My MIL lives alone since her husband's death a year ago. She's been completely bedbound for four years. She refused physio to help her sit and walk after falling four years ago, and her condition has worsened to this point. Her husband cared for her up until it got too much for him, when we organised private carers. Since his death, she receives 4x daily visits from carers who do all her personal and feeding care (she's doubly incontinent and on a catheter, can't sit, stand or walk, cook etc). Her two sons (one being my DP) visit every other weekend to shop, clear out the fridge, empty bins, keep on top of her prescriptions, sort out her newspapers etc. They both live 2.5 hours drive from her. It's gruelling, and affecting all our family lives, and we need more help. The house is becoming more dilapidated, with an old boiler, a failing washing machine, and more. Among her physical issues, which also include being pre-diabetic, she is losing feeling in her hands, and can no longer dial a phone. She suffers short-term memory loss - for example, she can't remember if a GP has called or why she's had a blood test, and forgets to write things down. Undoubtedly she is grieving too, although she never / rarely mentions her husband. She's lying in a bed, 24 hours a day, with only visits from the carers to break up the day. DP phones every day too.

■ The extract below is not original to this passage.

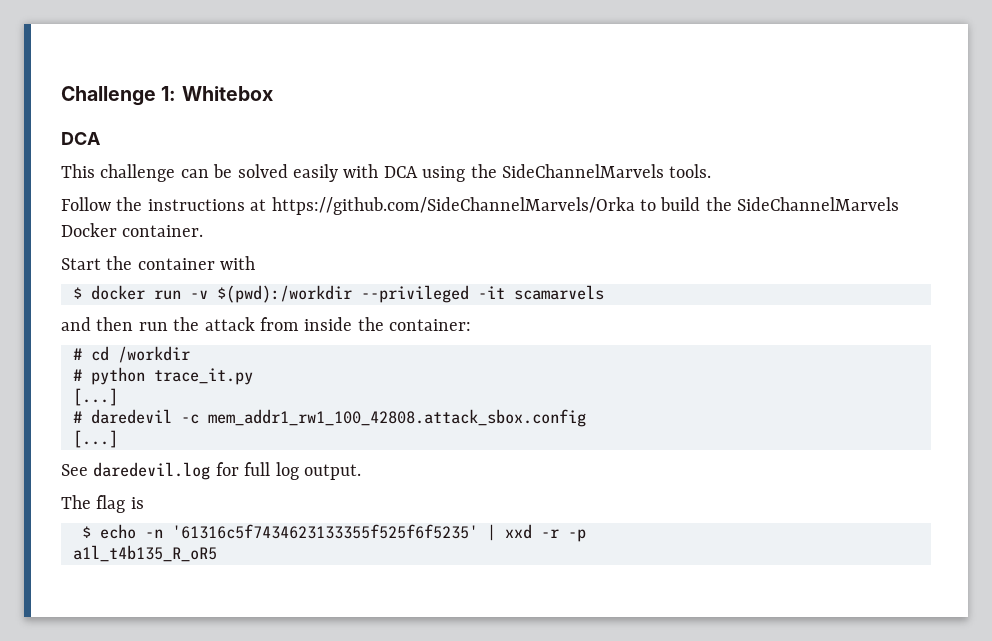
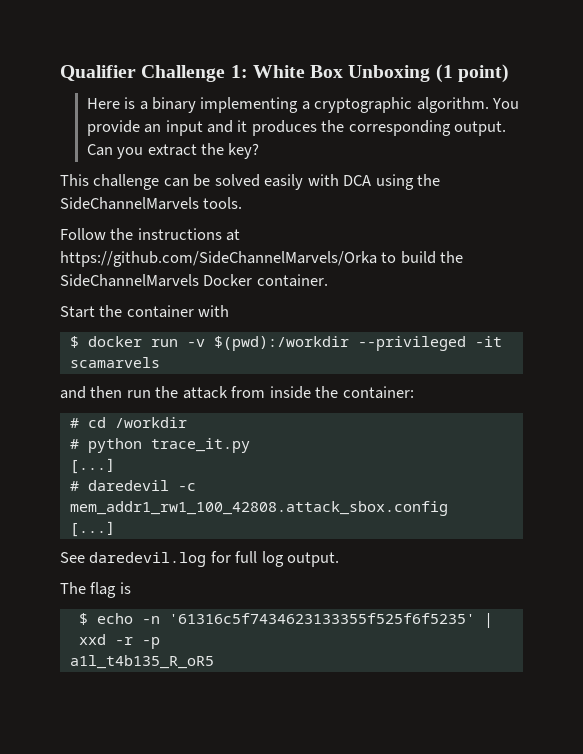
(61, 96) none -> [60,65,136,81] Qualifier
[181,86,273,101] [61,132,100,145] Whitebox // DCA -> [252,64,509,83] [86,97,520,113] [86,120,507,136] [86,143,260,159] White Box Unboxing (1 point) // Here is a binary implementing a cryptographic algorithm. You provide an input and it produces the corresponding output. Can you extract the key?

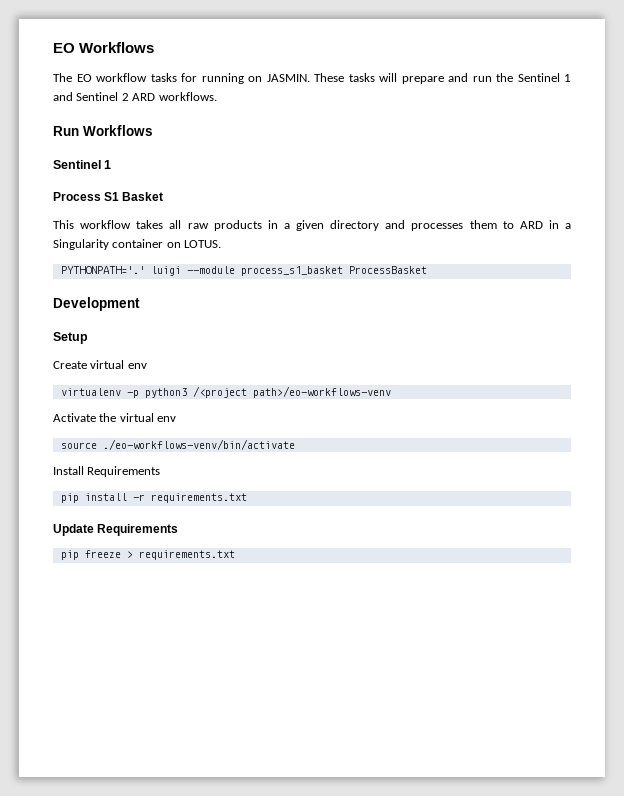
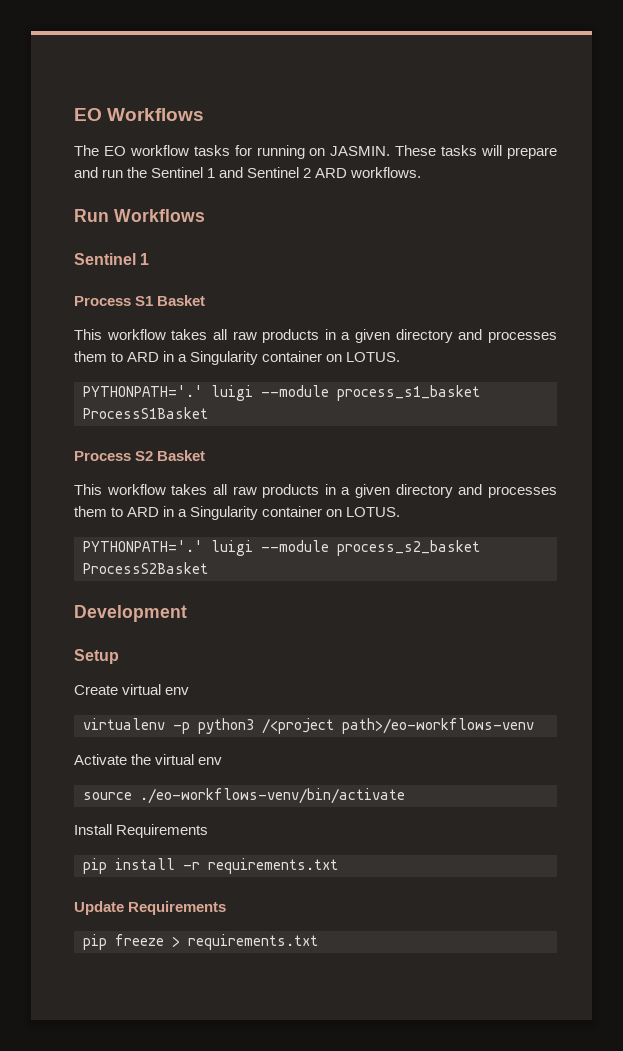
[348,266,427,274] ProcessBasket -> [83,407,208,419] [74,450,206,461] [74,484,557,498] [74,506,401,520] [83,540,480,556] [83,562,208,574] ProcessS1Basket // Process S2 Basket // This workflow takes all raw products in a given directory and processes them to ARD in a Singularity container on LOTUS. // PYTHONPATH='.' luigi --module process_s2_basket ProcessS2Basket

For reasons that don't need detailing here, a GP visited her in December 24 and said that the best next step was for MIL to go into private nursing / care home. We are in total support of this, feeling that she will be much safer, have more company, have more stimulation and it will very much ease the burden on all of us.
MIL does not want to go into a care home, preferring the current set-up. She is not really aware and doesn't care about the effort and admin that it takes the brothers. The brothers do not have POA for her health.
Social services have recently visited and say that despite all the above she does not need to go into care, and that her care can not only be increased (to cover shopping, prescriptions, laundry etc that the brothers are currently doing) but will reduce in cost as the council will fund part of it (which was extremely surprising to learn after a year of paying full whack). However, her failing health, failing house and general safety don't seem to have been considered - and her being at home will not alleviate the worry the brothers have about what the next phone call will bring. It will mean they can visit on a more informal basis.
In summary.
MIL lives alone in a bed 24 hours a day, in a falling apart house, with her sons worrying about the entire set-up and constantly in fight or flight mode for the next phone call where something has gone wrong - which could be anything from the oven is broken to running out of toilet paper based on past experience. She does not want to go into care. The brothers don't have POA. The GP states she should go into care. Social services think she can manage at home with more care. What happens next? I fear I know the answer, and that it's MIL staying put as she can still decide, despite her failing health and short-term health issues. Who do we speak to first, can we request another social services visit? Who has final say?
Thank you so much if you've reached this far. Even typing this out is cathartic.